Las elecciones a lo largo de Europa nos muestran cómo el tejido social está bajo
ataque, y la falta de empleo, la innovación y el crecimiento son el resultado final de
este experimento de inutilidad.
En los próximos siete años, el coste de capital se elevará, la eliminación de la
inversión no productiva probablemente dañará a los mercados de valores, que se
convirtieron en activos refugio en los años de vacas gordas o en el escenario de
“extender y disimular”. Pero eso es una buena noticia. El componente salarial del
PIB es el más bajo de la historia, la productividad también se encuentra en los
niveles más bajos que se recuerdan… ¿cuál es la solución?
Voy a retomar, humildemente, mi teoría sobre el Triángulo de las Bermudas de la
Economía, donde está claro que al detener el experimento monetario de ayudar al
20 % de la economía – bancos y negocios propiedad del Gobierno – el 80% restante
obtendrá más crédito, más barato y a su vez crearán más puestos de trabajo a
través de aumentos en la inversión, en las personas y en la tecnología.
Sí, la buena noticia es que es así de simple; la mala noticia es que la Trinidad
Profana quiere mantener el poder y el centro de atención hasta que sea demasiado
tarde.
El futuro está en la realidad. La realidad del desafío de reformar para ser
productivos de nuevo, aceptar el fracaso es parte del éxito. Tras siete años de la
quiebra de Lehman Brothers, deberíamos recordarlo en la historia como el ejemplo
perfecto de cómo no se deben hacer las cosas. También será el momento menos
productivo; un momento en el que la actualización del propio perfil en Facebook ha
llegado a ser más importante que la familia, la escuela y cumplir con tus amigos. Un
universo paralelo donde la realidad está en el otro lado de tu vida online.
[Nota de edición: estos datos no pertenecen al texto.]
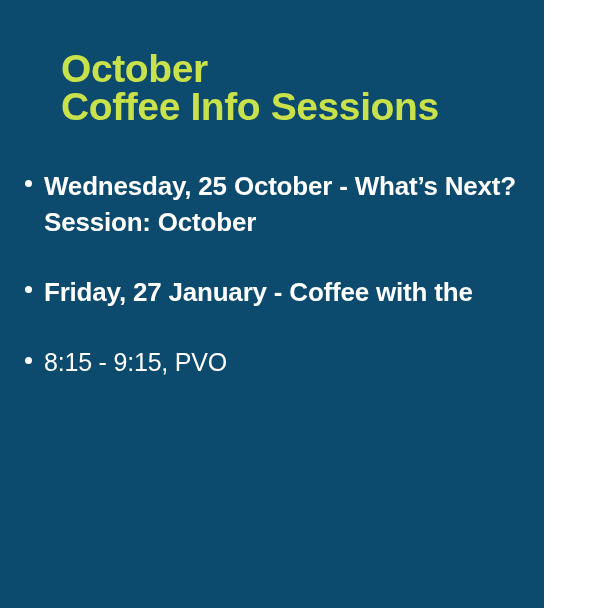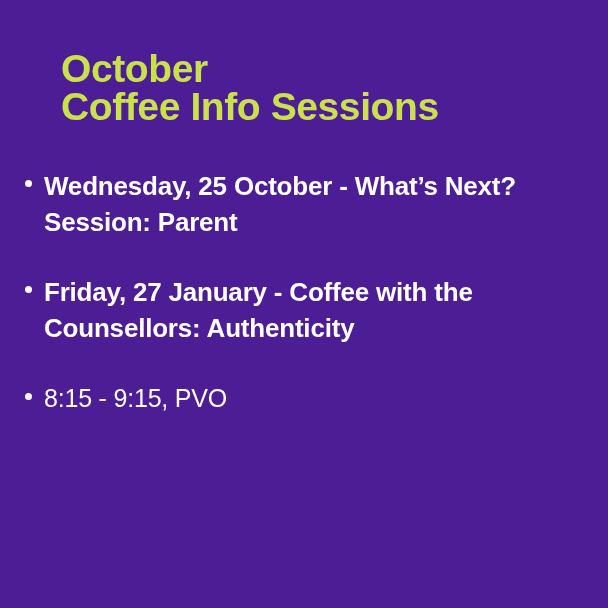--- a/index.html
+++ b/index.html
@@ -16,10 +16,10 @@
   
   .poster {
     position: relative;
-    width: 608px;
+    width: 544px;
     height: 608px;
     box-sizing: border-box;
-    background: #4c1d95;
+    background: #0c4a6e;
     overflow: hidden;
   }
 

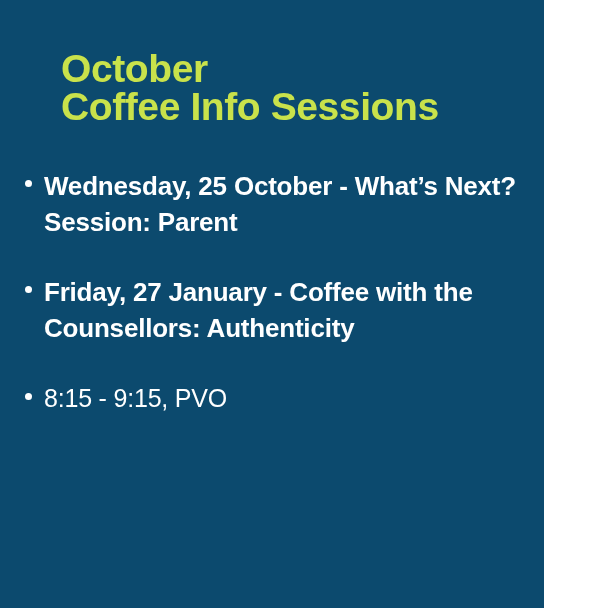--- a/index.html
+++ b/index.html
@@ -113,7 +113,7 @@
     <li class="bullet-item is-bold">
       <span class="bullet-dot"></span>
       <span class="bullet-text">Wednesday, 25 October - What’s Next?</span>
-      <span class="bullet-text">Session: Parent</span>
+      <span class="bullet-text">Session: October</span>
     </li>
 
     <li class="bullet-item is-bold">

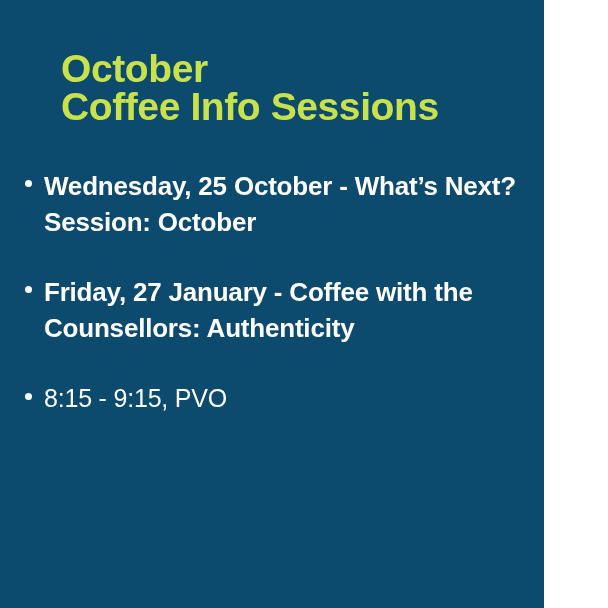--- a/index.html
+++ b/index.html
@@ -119,7 +119,6 @@
     <li class="bullet-item is-bold">
       <span class="bullet-dot"></span>
       <span class="bullet-text">Friday, 27 January - Coffee with the</span>
-      <span class="bullet-text">Counsellors: Authenticity</span>
     </li>
 
     <li class="bullet-item is-regular">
La realidad está cerca como se puede ver por el aumento de la volatilidad, que es
un signo de un sistema al que se le está acabando el tiempo. El juego de las sillas
ha comenzado; el gran riesgo es que cuando la música se detenga, no solo habrá
desaparecido una silla, sino que lo habrán hecho cuatro o cinco.
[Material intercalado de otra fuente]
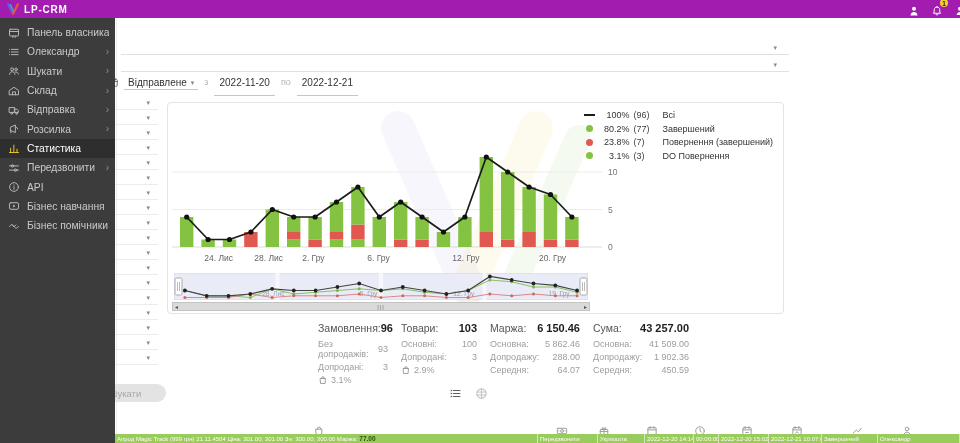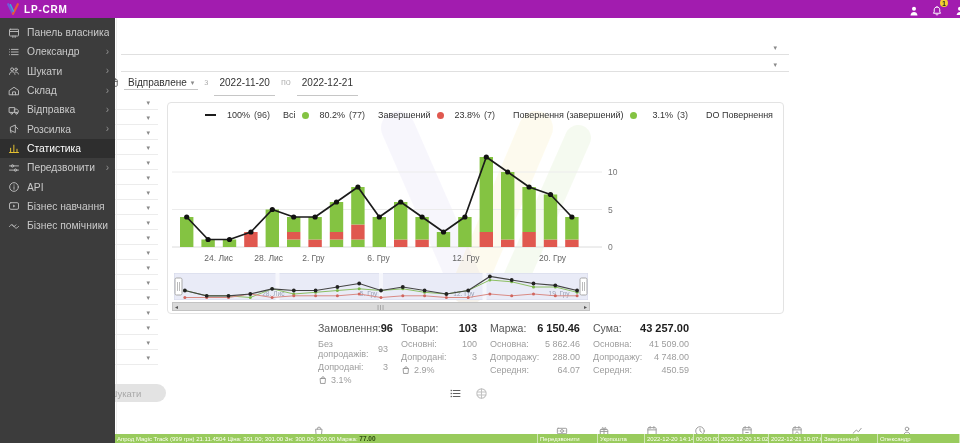--- a/index.html
+++ b/index.html
@@ -57,7 +57,7 @@
     border-radius:4px;background:#fff;z-index:2}
   #wm{position:absolute;left:110px;top:0;width:380px;height:210px;pointer-events:none}
   #mainchart{position:absolute;left:2px;top:4px;width:452px;height:164px}
-  .legend{position:absolute;right:10px;top:7px;display:flex;flex-direction:row;gap:3.5px;font-size:9px;color:#333;z-index:3}
+  .legend{position:absolute;right:10px;top:7px;display:flex;flex-direction:column;gap:3.5px;font-size:9px;color:#333;z-index:3}
   .lg-row{display:flex;align-items:center;gap:4px;cursor:pointer;line-height:10px}
   .lg-mk{width:12px;display:flex;justify-content:center;flex:none}
   .lg-line{width:11px;height:2px;background:#1c1c1c}

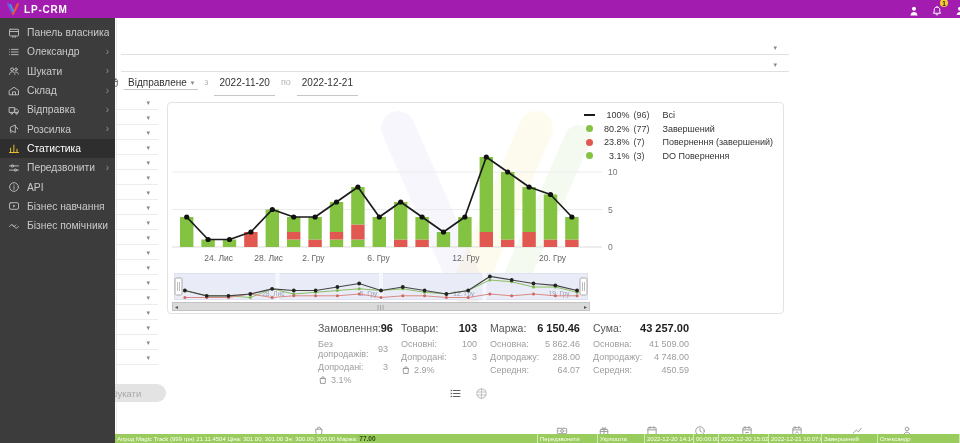--- a/index.html
+++ b/index.html
@@ -609,7 +609,7 @@
         <span class="st-left">
           <span>Допродажу:</span>
         </span>
-        <span>4 748.00</span>
+        <span>1 902.36</span>
       </div>
       <div class="st-row">
         <span class="st-left">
No obstante, este movimiento hacia el otro lado, la realidad, traerá décadas de
prosperidad, ya que de nuevo volveremos a centrarnos, empezaremos a tratar el
verdadero problema: demasiada deuda y muy poca inversión en las personas. No
hay que temer al ciclo de siete años que termina – los años de vacas gordas estaban
llenos de azúcar – ahora viene la proteína.